Sossélla, creio eu, não é para ser lido na seqüência normal das páginas, mas pelo método marítimo das sondagens, muitos dos seus poemas sendo simples jogos de espírito: "josé veríssimo é parecido / com george bernard shaw", ou então: "eu não me repito. / eu faço igual". Será essa a poesia do futuro, digitalizada não apenas nos
processos de impressão gráfica, mas ainda e sobretudo na maneira de conceber e de sentir, nos automatismos do pensamento? Note-se que a sua capacidade inventiva parece inesgotável, ainda que condenada a um efeito perverso: "fazendo igual", parece solipsística, repetindo-se justamente pelo impulso da própria renovação. É poesia intelectualista (se o oxímoro for permitido, por inevitável), que recusa os "estados de
alma" tão caros aos poetas românticos, que ainda se prolongam em obras recentes, digamos, Neide Archanjo. Pequeno oratório do poeta para o Anjo. Rio: ed. da autora; Majela Colares. O soldador de palavras, e Geraldo Falcão. O viajante anônimo, ambos nas Edições Ateliê, de São Paulo.

Arrolando os autores em ordem alfabética pelos primeiros nomes - prática considerada bibliograficamente incorreta - Gabriel Nascente frustrou a visão cronológica que justifica as antologias históricas (Goiás, meio século de poesia.

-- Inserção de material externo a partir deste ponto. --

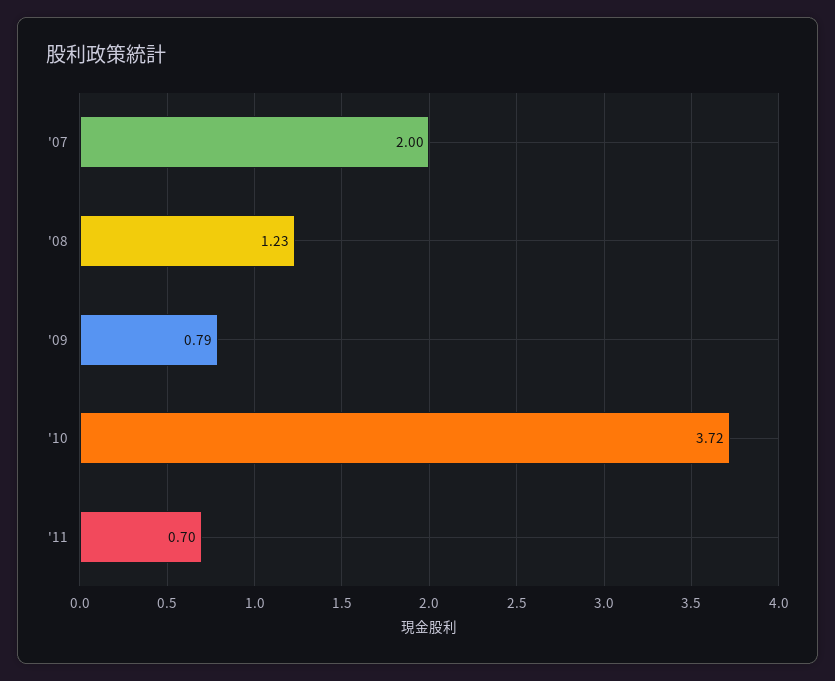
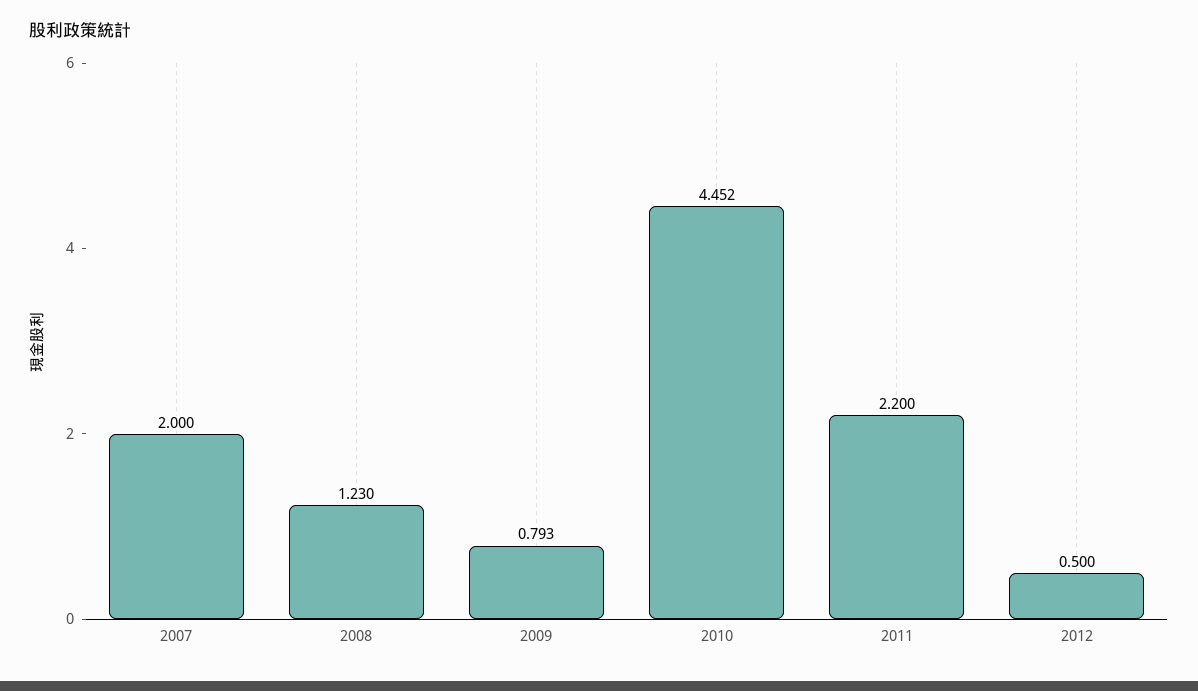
'10: 3.72 -> 4.452
'11: 0.7 -> 2.2
2012: none -> 0.5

Goiânia: Kelps, 1997). Do período romântico à atualidade, as escolas e as estéticas se sucederam sem se
substituirem, mas, confundindo autores de tendências diversas e até opostas na falsa contigüidade dos nomes, o organizador acentuou, sem querer, seja o anacronismo de alguns deles, seja a arbitrariedade incompreensível de outros em tal contexto. Como é de norma na província, as vanguardas poéticas, por um lado, costumam ser reflexas, e, por outro, sobreviventes delas mesmas: em Goiás como em outros estados, escreviam-se poemas modernistas na década de 40 e depois, para o que concorre, bem entendido, o tropismo regionalista que é o máximo denominador comum das nossas letras. Ao lado desses modernistas extemporâneos, encontramos os românticos da lírica amorosa e da descrição pitoresca, além, claro está, dos que sucumbem à ansiedade da influência, que, apesar de tudo, mantém a vida literária, se é verdade que a não revitaliza.